Après avoir démontré sa supériorité militaire en mai 2008 sur la scène nationale, suite à un coup de force dans les quartiers sunnites de Beyrouth, le Hezbollah est parvenu à renverser le gouvernement de Saad Hariri en janvier 2011. Depuis, même s’il ne possède que deux ministres au sein du nouveau gouvernement libanais dirigé par Najib Mikati, il l'influence grâce à ses alliés pro-syriens qui complètent ce cabinet.
 
Accusé de faire le jeu de Bachar al-Assad
 
Si le Hezbollah n'a pas intérêt au conflit, son influence sur le gouvernement le place pourtant dans une position où il lui est difficile de paraître neutre. L’opposition et la rue sunnite l'accusent notamment de faire le jeu de Bachar al-Assad au Liban. "Le Hezbollah a fait main basse sur les leviers de pouvoir et étendu son influence au Liban, ce qui irrite au plus haut point la rue sunnite qui se sent humiliée par la toute-puissance de ses rivaux chiites", explique un député de l’opposition libanaise qui a également requis l’anonymat. "La répression menée contre l’opposition par le régime syrien (dirigé par Bachar al-Assad issu de la communauté alaouite née d'une branche dissidente du chiisme ndlr) est vécue comme une déclaration de guerre par les sunnites libanais, et le Hezbollah est accusé de pourchasser les opposants syriens et leurs sympathisants libanais majoritairement sunnites, grâce aux services de sécurité à sa botte", explique-t-il.
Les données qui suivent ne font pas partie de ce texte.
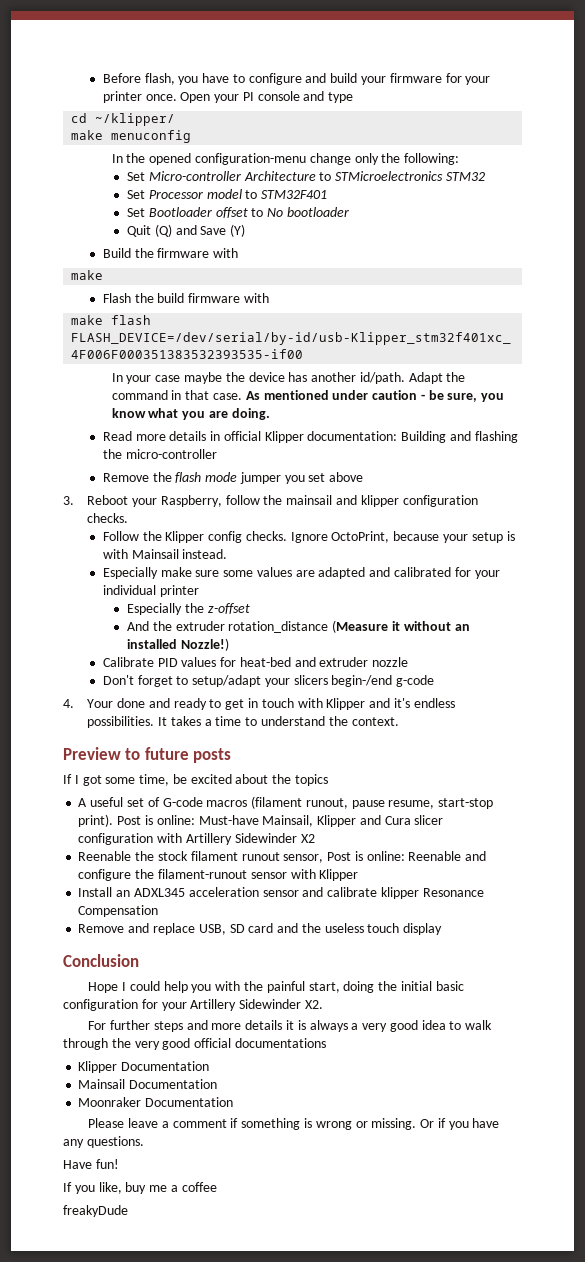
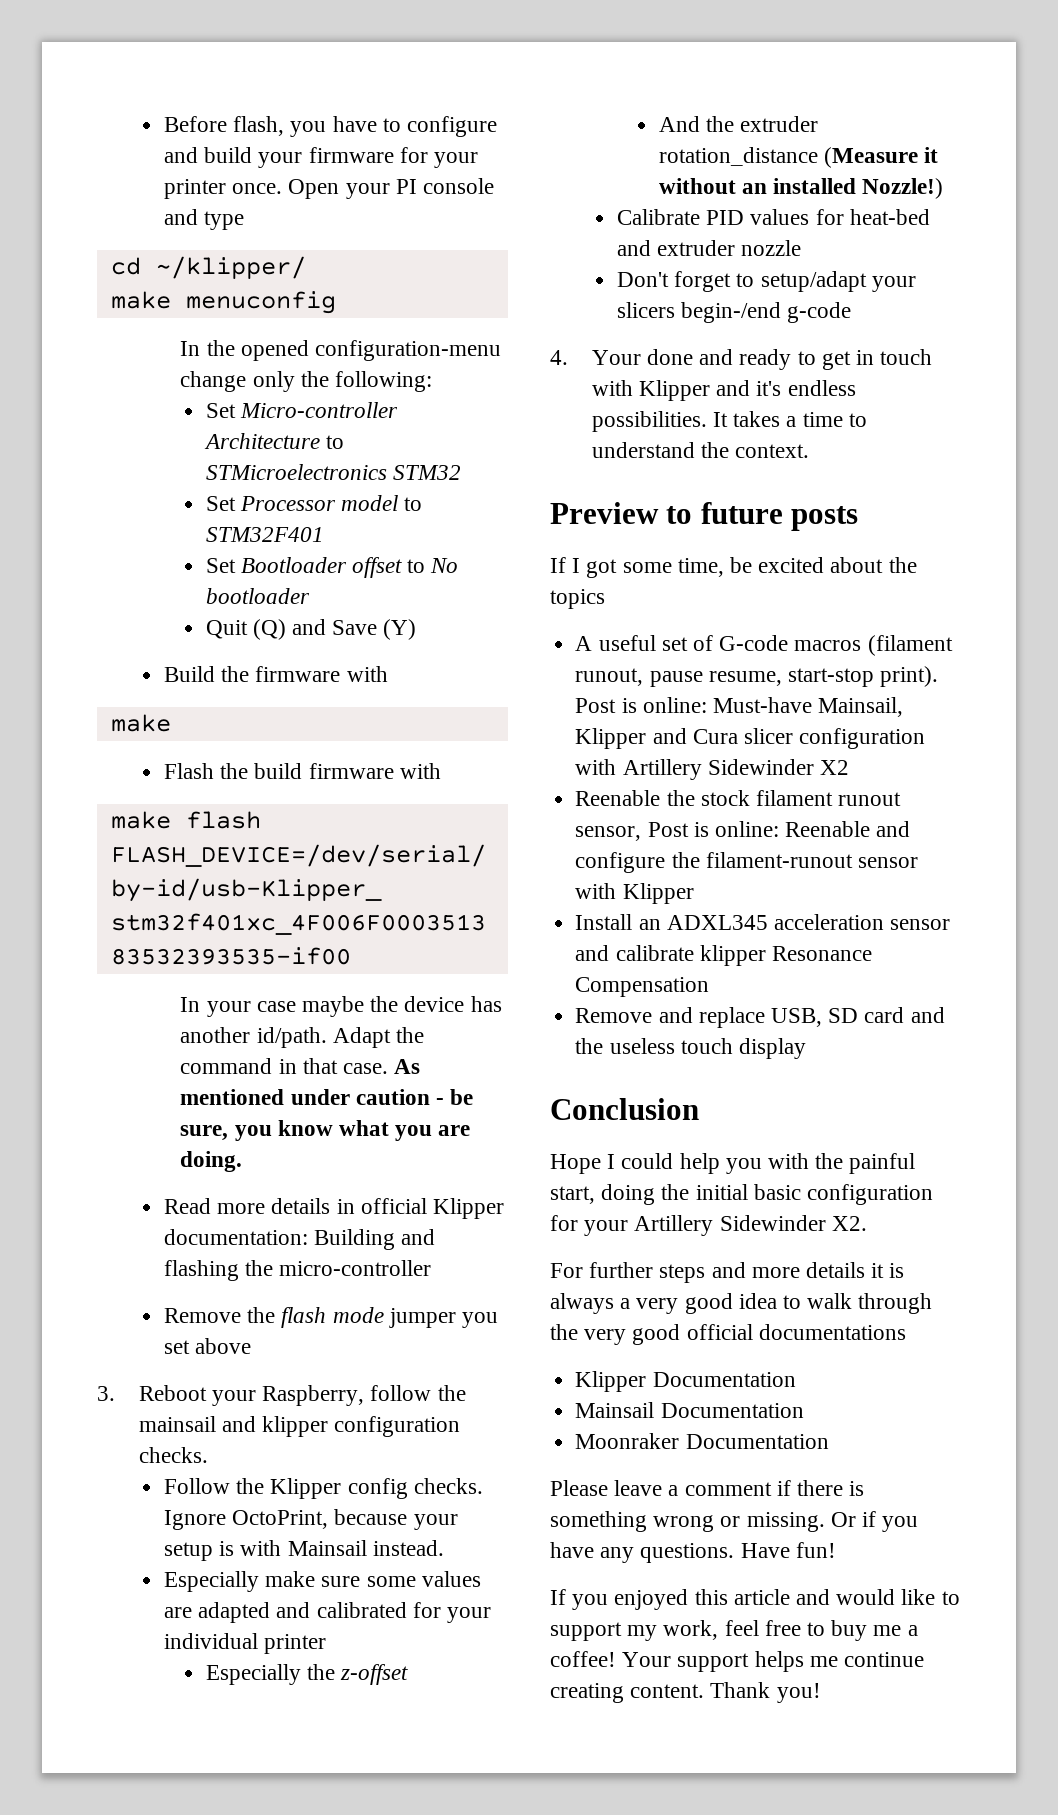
- Please leave a comment if something is wrong or missing.
+ Please leave a comment if there is something wrong or missing.
- Or if you have any questions.
- Have fun!
+ Or if you have any questions. Have fun!
- If you like, buy me a coffee
- freakyDude
+ If you enjoyed this article and would like to support my work, feel free to buy me a coffee! Your support helps me continue creating content. Thank you!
D’où les violences qui ont éclaté à Tripoli samedi dernier après l’arrestation, par un service de sécurité décrit comme proche du Hezbollah, d’un salafiste qui se présente comme un soutien des rebelles syriens. Contactés par FRANCE 24, certains hauts responsables du Hezbollah ont poliment refusé de s’exprimer sur cette question.
 
Malgré l’opacité qui entoure le mouvement, plusieurs sources citées autant par des médias étrangers que libanais font état de dissensions internes, provoquées par la position délicate du parti. La seule certitude qu’ont en commun les observateurs concerne la ligne rouge fixée par le parti chiite : sa pérennité. "Le Hezbollah ne sacrifiera pas les priorités que sont sa survie et les intérêts de son parrain iranien en échange de la sauvegarde du clan Assad", affirme Ziad Majed.